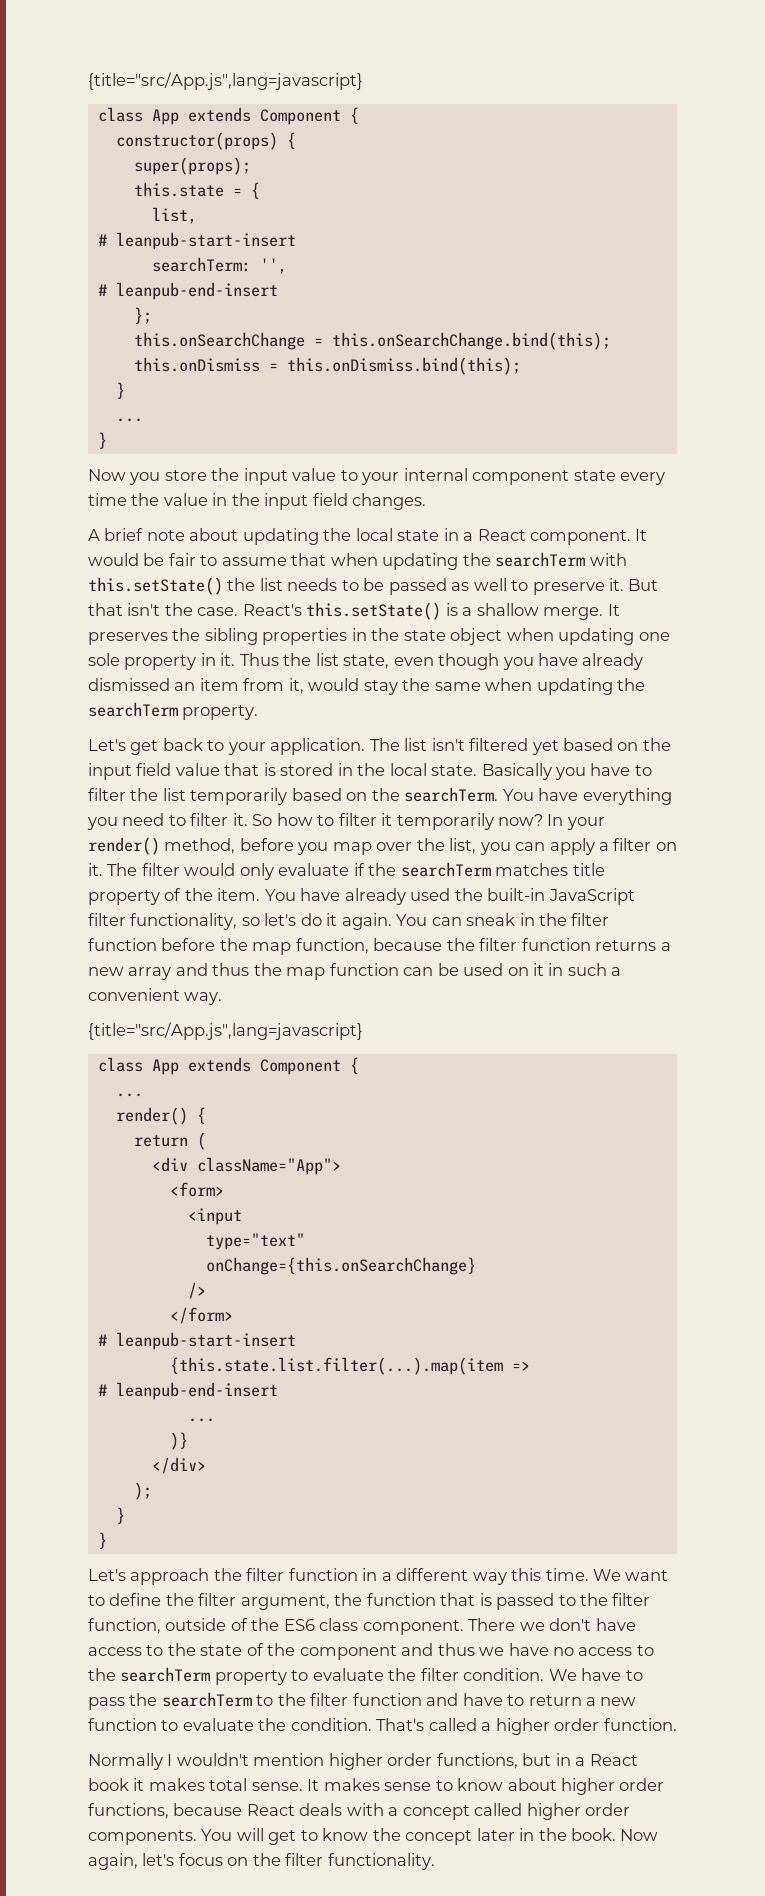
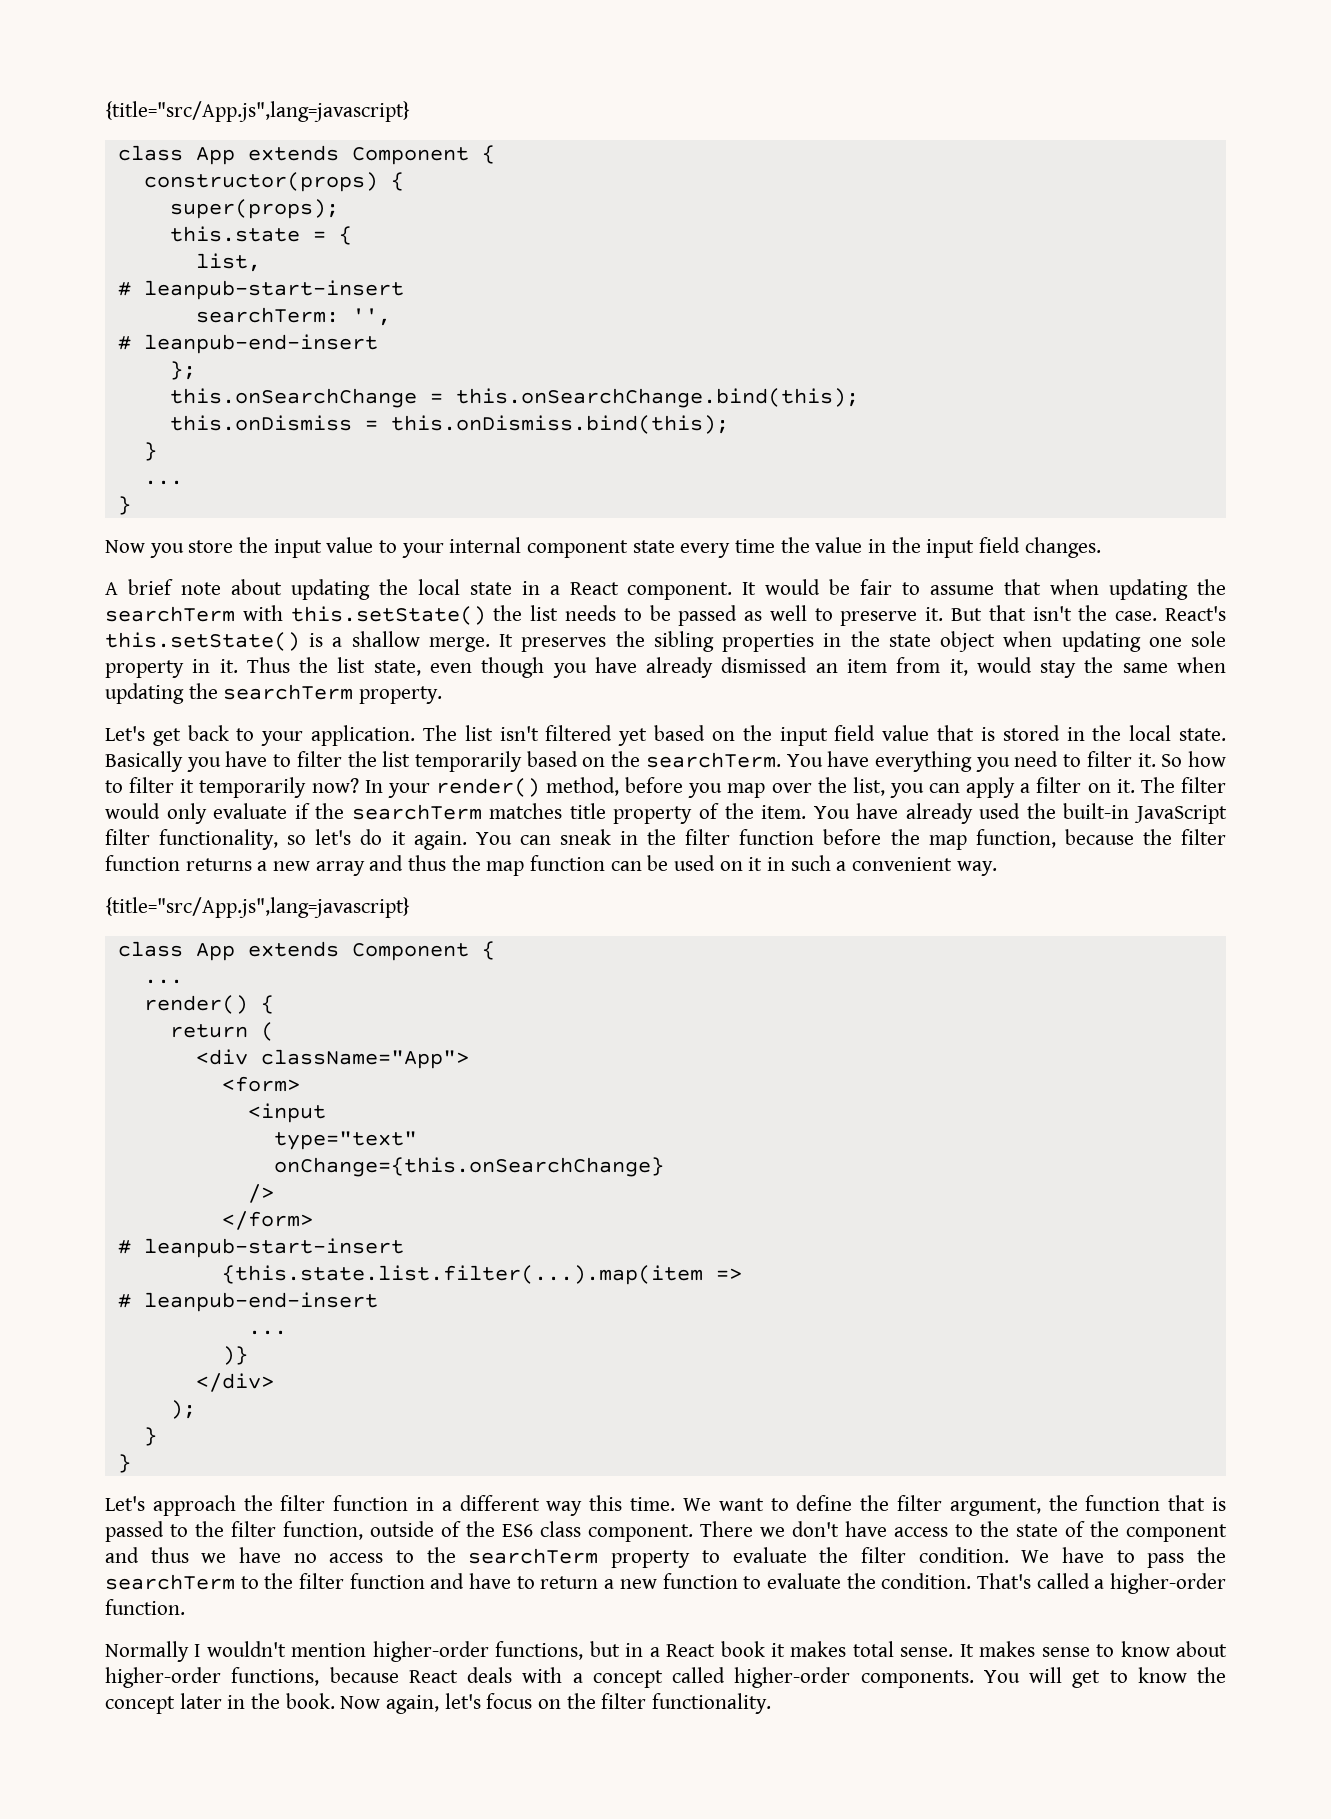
[495,1718,600,1735] higher order -> [1110,1573,1227,1594] higher-order
[328,1753,433,1770] higher order -> [372,1641,489,1662] higher-order
[561,1778,665,1795] higher order -> [105,1667,221,1688] higher-order
[526,1803,631,1820] higher order -> [734,1667,851,1688] higher-order

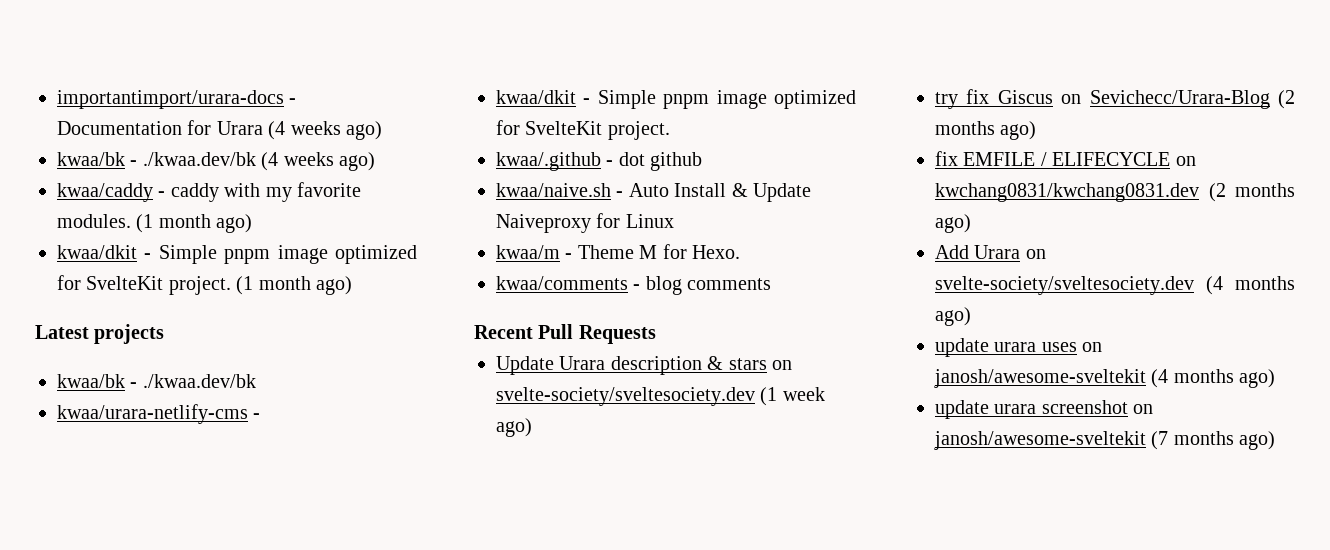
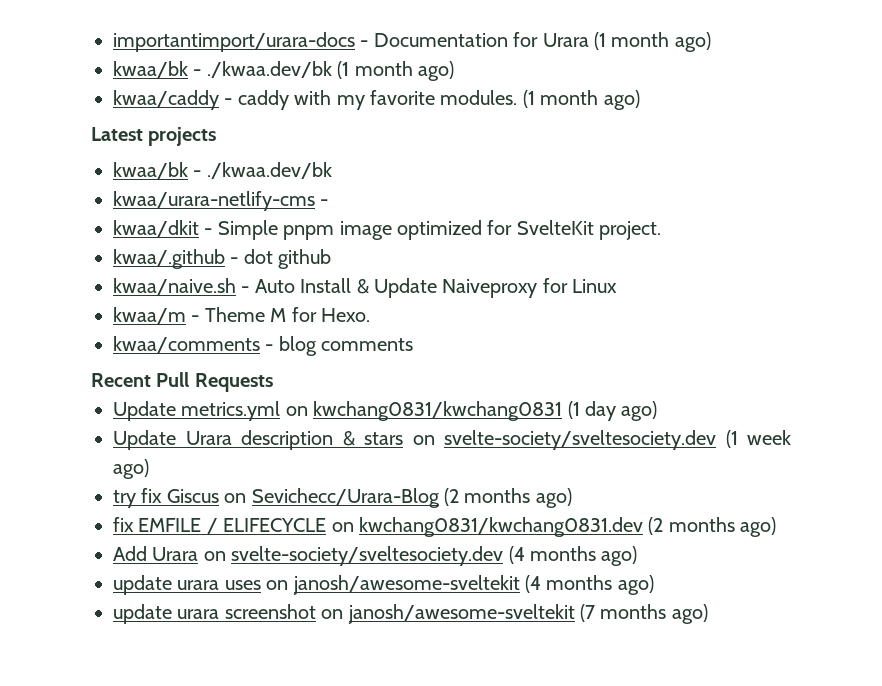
[268,121,341,140] (4 weeks -> [593,32,670,50] (1 month
[261,152,334,171] (4 weeks -> [337,61,413,79] (1 month
[57,245,417,264] [57,275,352,295] // kwaa/dkit - Simple pnpm image optimized for SvelteKit project. (1 month ago) -> (640, 100) none
(656, 334) none -> [113,401,658,421] // Update metrics.yml on kwchang0831/kwchang0831 (1 day ago)

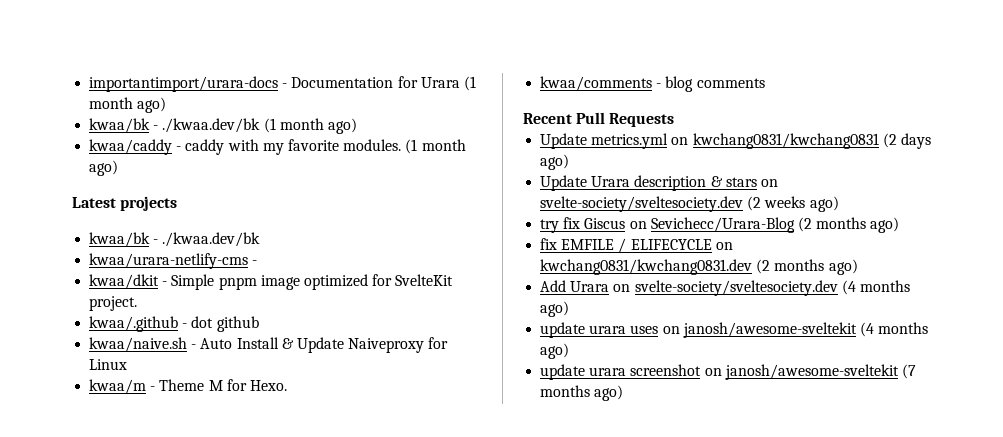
[567,401,616,421] (1 day -> [882,133,931,149] (2 days
[725,430,791,448] (1 week -> [747,196,806,211] (2 weeks

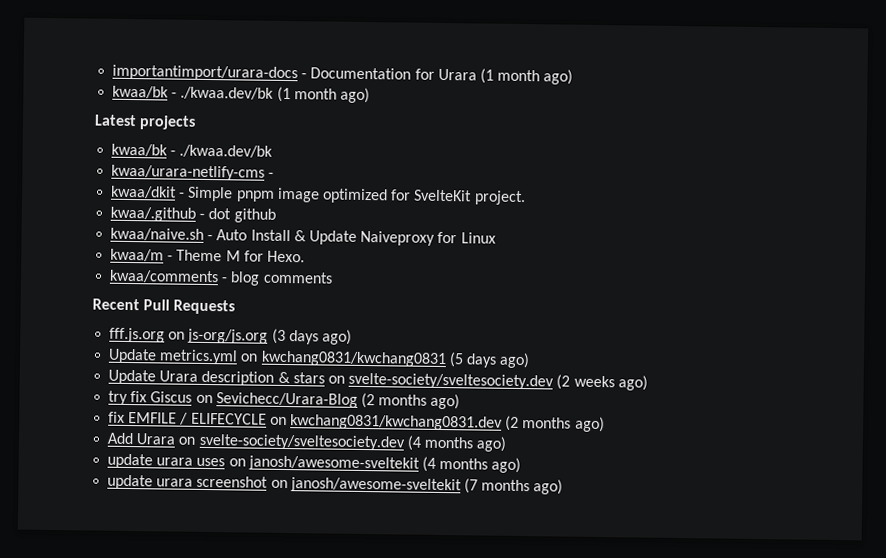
[89,139,466,155] [89,160,119,176] // kwaa/caddy - caddy with my favorite modules. (1 month ago) -> (370, 95) none
(675, 120) none -> [109,327,352,345] // fff.js.org on js-org/js.org (3 days ago)
[882,133,897,148] (2 -> [448,352,464,368] (5

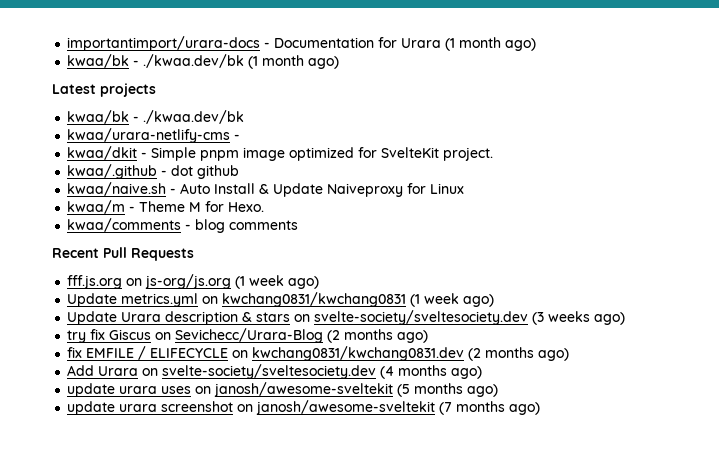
[271,328,319,345] (3 days -> [235,275,285,289] (1 week
[448,352,497,368] (5 days -> [410,293,460,307] (1 week
[556,374,571,390] (2 -> [532,312,545,325] (3
[421,456,436,472] (4 -> [397,384,411,397] (5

..........

What is required: Quote the records above exactly, from the first line through the line containing "[725,430,791,448] (1 week", and leave out the pictures.

Expected answer:
[495,1718,600,1735] higher order -> [1110,1573,1227,1594] higher-order
[328,1753,433,1770] higher order -> [372,1641,489,1662] higher-order
[561,1778,665,1795] higher order -> [105,1667,221,1688] higher-order
[526,1803,631,1820] higher order -> [734,1667,851,1688] higher-order

[268,121,341,140] (4 weeks -> [593,32,670,50] (1 month
[261,152,334,171] (4 weeks -> [337,61,413,79] (1 month
[57,245,417,264] [57,275,352,295] // kwaa/dkit - Simple pnpm image optimized for SvelteKit project. (1 month ago) -> (640, 100) none
(656, 334) none -> [113,401,658,421] // Update metrics.yml on kwchang0831/kwchang0831 (1 day ago)

[567,401,616,421] (1 day -> [882,133,931,149] (2 days
[725,430,791,448] (1 week -> [747,196,806,211] (2 weeks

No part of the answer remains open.